The latest version of HQS Noise App brings significant enhancements. Firstly, it now supports simulations of fermionic systems, allowing users to input fermionic structure Hamiltonians alongside the standard spin Hamiltonians, thus broadening the scope of simulations. Additionally, the introduction of flexible noise models offers users greater control over noise modeling. These models include continuous decoherence model and decoherence on gate, enabling users to incorporate various noise channels into their simulations, thereby enhancing the accuracy and realism of results.
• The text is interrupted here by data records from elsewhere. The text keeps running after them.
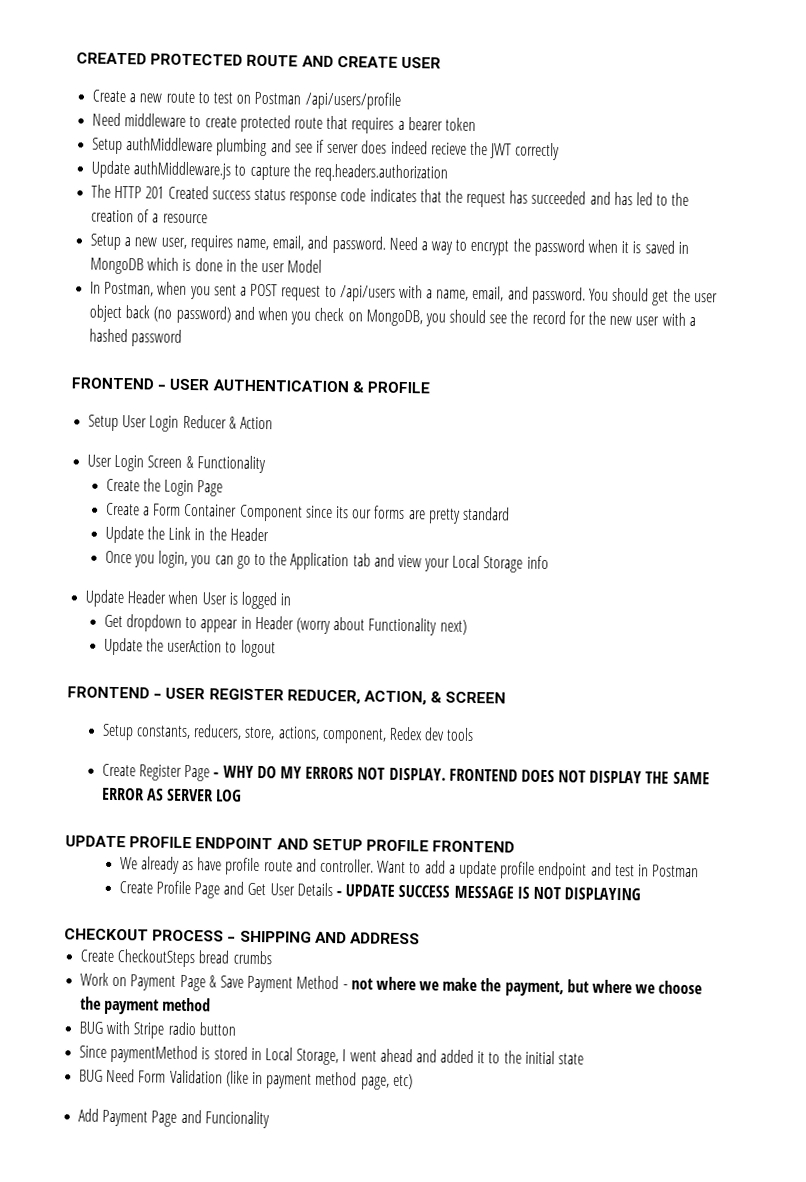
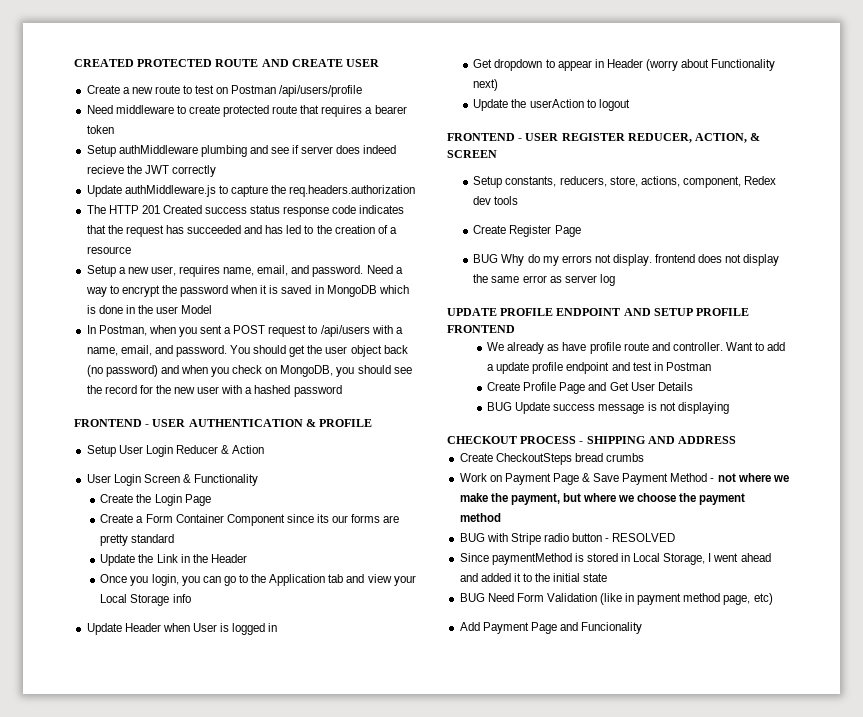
- Create Register Page - WHY DO MY ERRORS NOT DISPLAY. FRONTEND DOES NOT DISPLAY THE SAME ERROR AS SERVER LOG
+ Create Register Page
+ BUG Why do my errors not display. frontend does not display the same error as server log
- Create Profile Page and Get User Details - UPDATE SUCCESS MESSAGE IS NOT DISPLAYING
+ Create Profile Page and Get User Details
+ BUG Update success message is not displaying
- BUG with Stripe radio button
+ BUG with Stripe radio button - RESOLVED

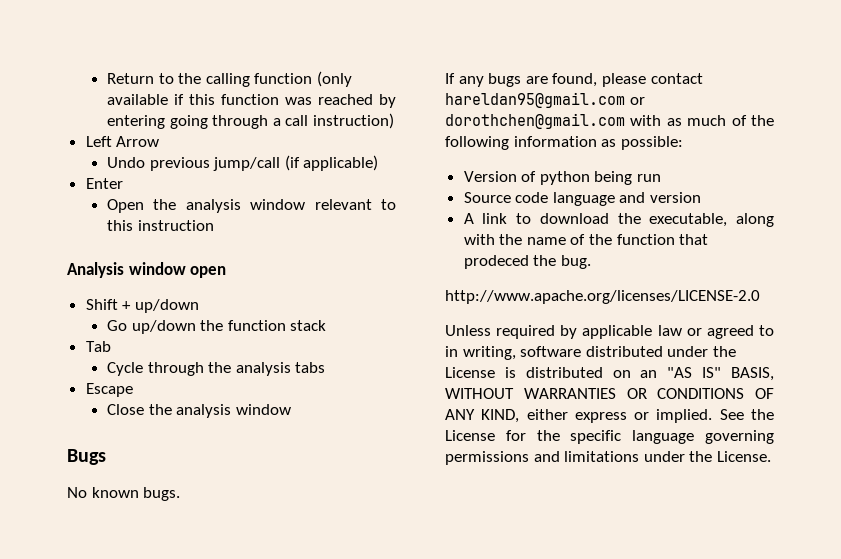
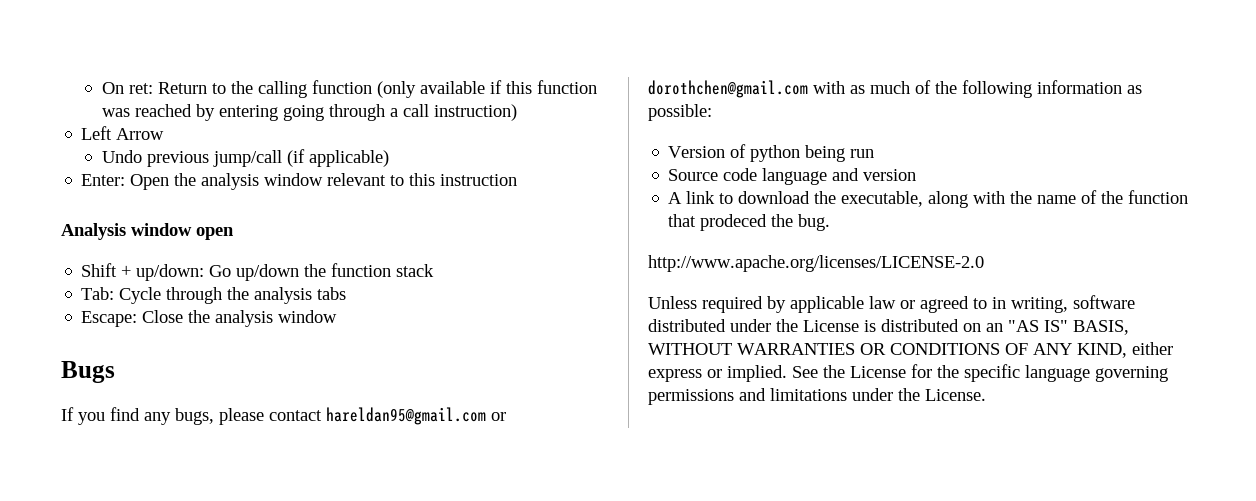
- Return to the calling function (only available if this function was reached by entering going through a call instruction)
+ On ret: Return to the calling function (only available if this function was reached by entering going through a call instruction)
- Enter
- Open the analysis window relevant to this instruction
+ Enter: Open the analysis window relevant to this instruction
- Shift + up/down
- Go up/down the function stack
+ Shift + up/down: Go up/down the function stack
- Tab
- Cycle through the analysis tabs
+ Tab: Cycle through the analysis tabs
- Escape
- Close the analysis window
+ Escape: Close the analysis window
- No known bugs.
- If any bugs are found, please contact hareldan95@gmail.com or dorothchen@gmail.com with as much of the following information as possible:
+ If you find any bugs, please contact hareldan95@gmail.com or dorothchen@gmail.com with as much of the following information as possible:

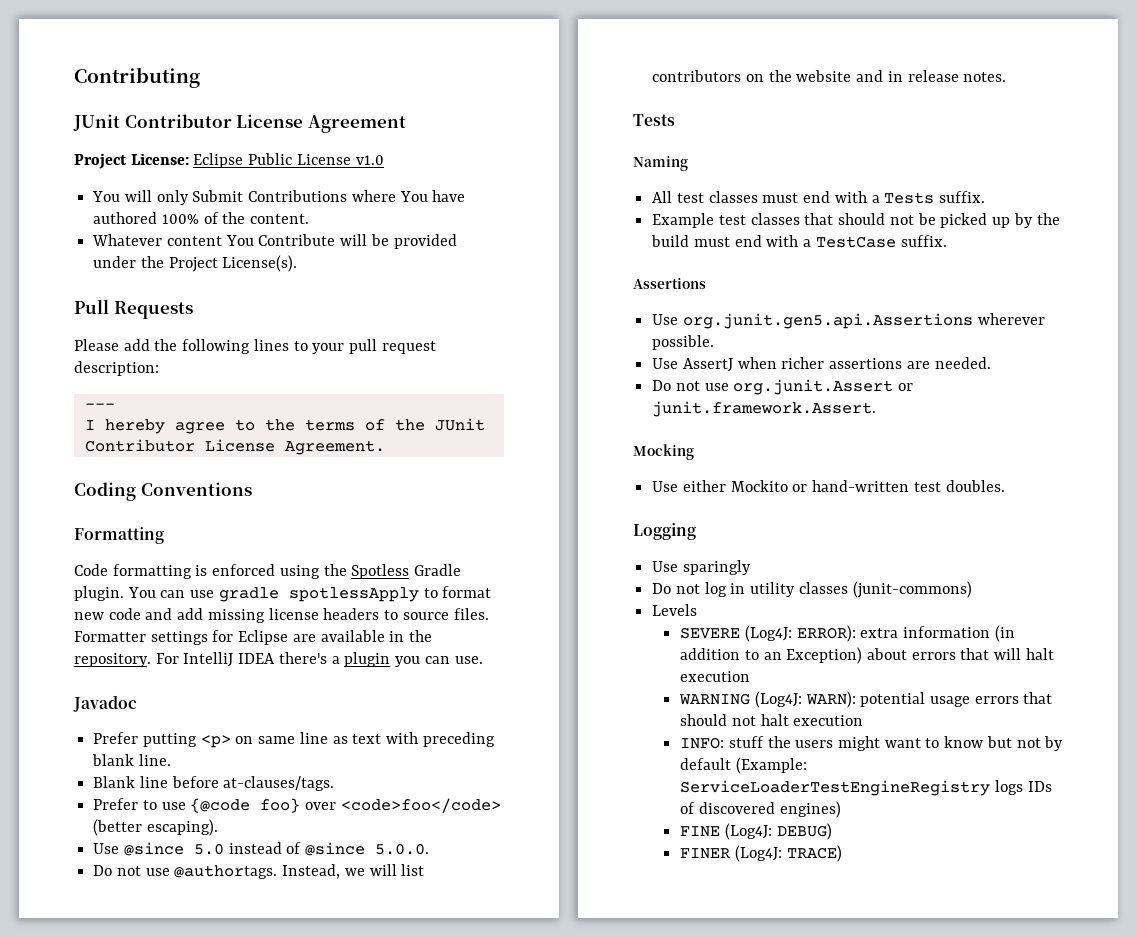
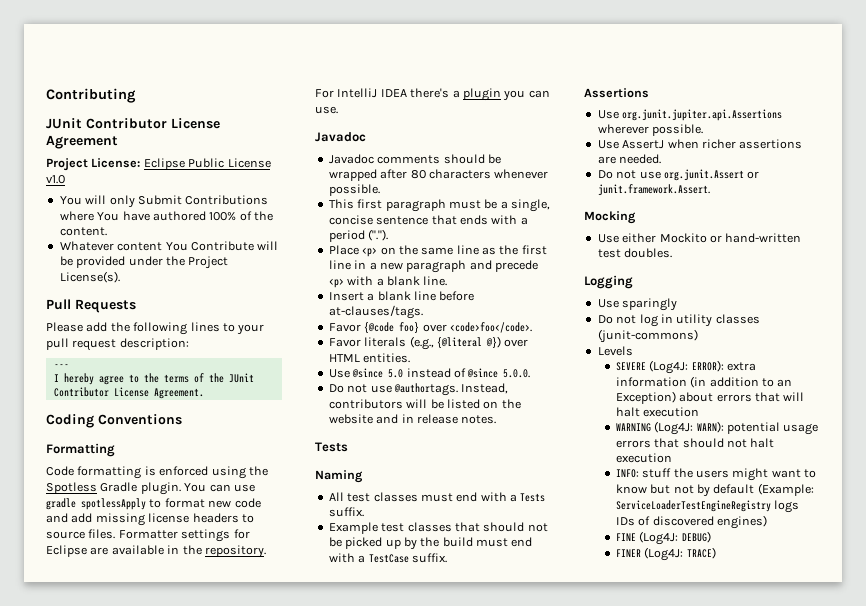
- Prefer putting <p> on same line as text with preceding blank line.
+ Javadoc comments should be wrapped after 80 characters whenever possible.
+ This first paragraph must be a single, concise sentence that ends with a period (".").
+ Place <p> on the same line as the first line in a new paragraph and precede <p> with a blank line.
- Blank line before at-clauses/tags.
+ Insert a blank line before at-clauses/tags.
- Prefer to use {@code foo} over <code>foo</code> (better escaping).
+ Favor {@code foo} over <code>foo</code>.
+ Favor literals (e.g., {@literal @}) over HTML entities.
- Instead, we will list contributors on the website and in release notes.
+ Instead, contributors will be listed on the website and in release notes.
- Use org.junit.gen5.api.Assertions wherever possible.
+ Use org.junit.jupiter.api.Assertions wherever possible.

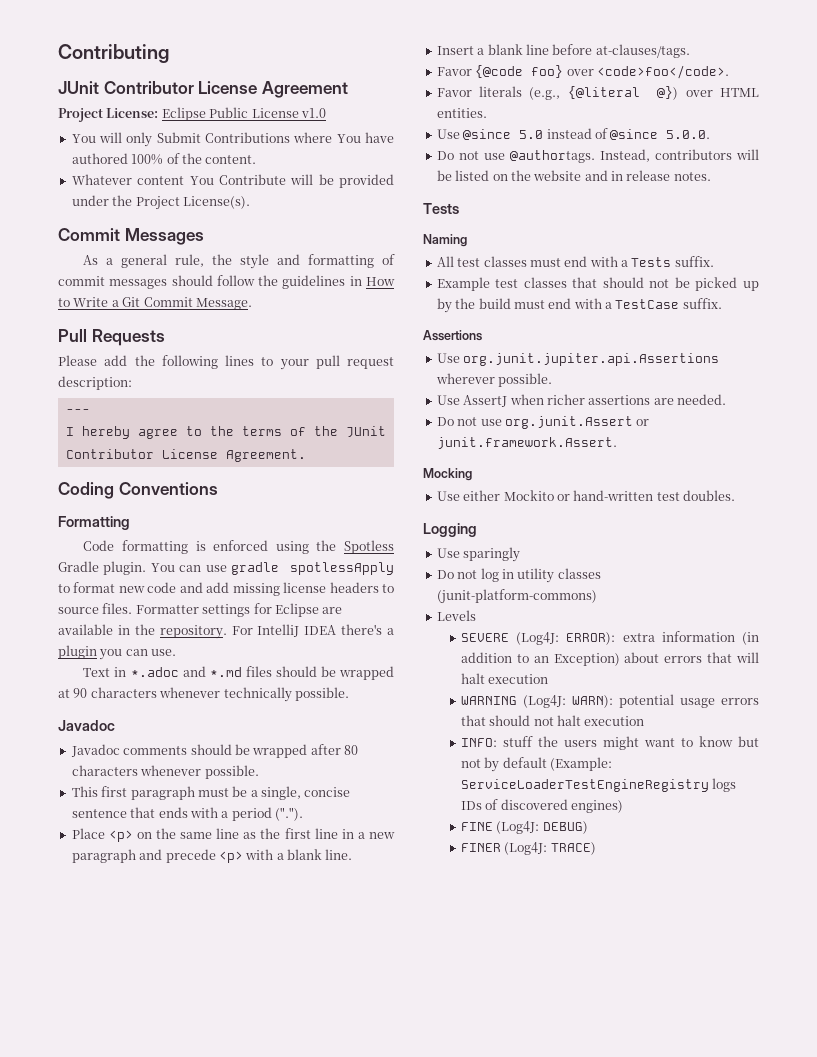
+ Commit Messages
+ As a general rule, the style and formatting of commit messages should follow the guidelines in How to Write a Git Commit Message.
+ Text in *.adoc and *.md files should be wrapped at 90 characters whenever technically possible.
- Do not log in utility classes (junit-commons)
+ Do not log in utility classes (junit-platform-commons)

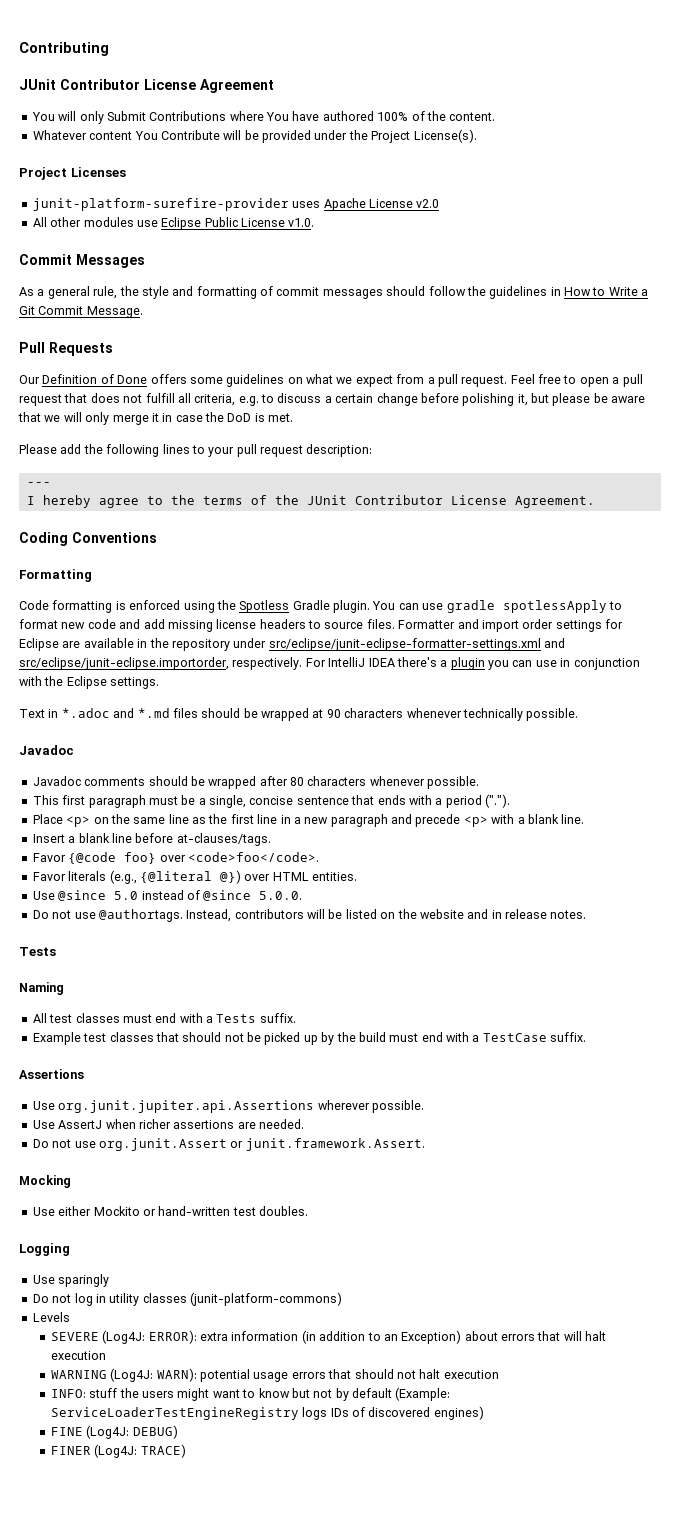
- Project License: Eclipse Public License v1.0
+ Project Licenses
+ junit-platform-surefire-provider uses Apache License v2.0
+ All other modules use Eclipse Public License v1.0.
+ Our Definition of Done offers some guidelines on what we expect from a pull request. Feel free to open a pull request that does not fulfill all criteria, e.g. to discuss a certain change before polishing it, but please be aware that we will only merge it in case the DoD is met.
- Formatter settings for Eclipse are available in the repository.
+ Formatter and import order settings for Eclipse are available in the repository under src/eclipse/junit-eclipse-formatter-settings.xml and src/eclipse/junit-eclipse.importorder, respectively.
- For IntelliJ IDEA there's a plugin you can use.
+ For IntelliJ IDEA there's a plugin you can use in conjunction with the Eclipse settings.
Dr. Mario Hernandez-Vera, quantum application researcher at LRZ, shared his enthusiasm for the collaboration, stating, "The HQS Noise App represents a noteworthy achievement in the continual progress of quantum computing. With its support for Fermionic systems and flexible noise models, researchers can now explore new possibilities and push the boundaries of quantum simulations."

Invite to the Workshop

LRZ and HQS are collaborating to host a workshop to unveil the latest version of the HQS Noise App simulation software. Titled "Advancing Quantum Computing," the workshop is scheduled for April 10, 2024, at the Leibniz Supercomputing Centre in Garching near Munich. It will delve into topics such as open-quantum systems, noise-driven algorithms, and circuit design. Attendees can expect live demonstrations of the HQS Noise App and hands-on sessions with quantum software packages. Additionally, participants will be introduced to HQS's open-source software packages qoqo and struqture, along with various backends for circuit simulation. The workshop is aimed at quantum computing enthusiasts and professionals with prior knowledge in Python coding and quantum mechanics. To secure a spot at this exclusive event, interested individuals are encouraged to register by March 27, 2024, using the following link.

"We are excited to present the latest version of the HQS Noise App and collaborate with LRZ for this enriching workshop," said Dr. Konstantina Alexopoulou, Business Development Manager at HQS. "By addressing open-quantum systems and leveraging the noise characteristics of near-term quantum computers, we aim to equip participants with innovative tools to delve into the forefront of quantum computing and craft pioneering solutions."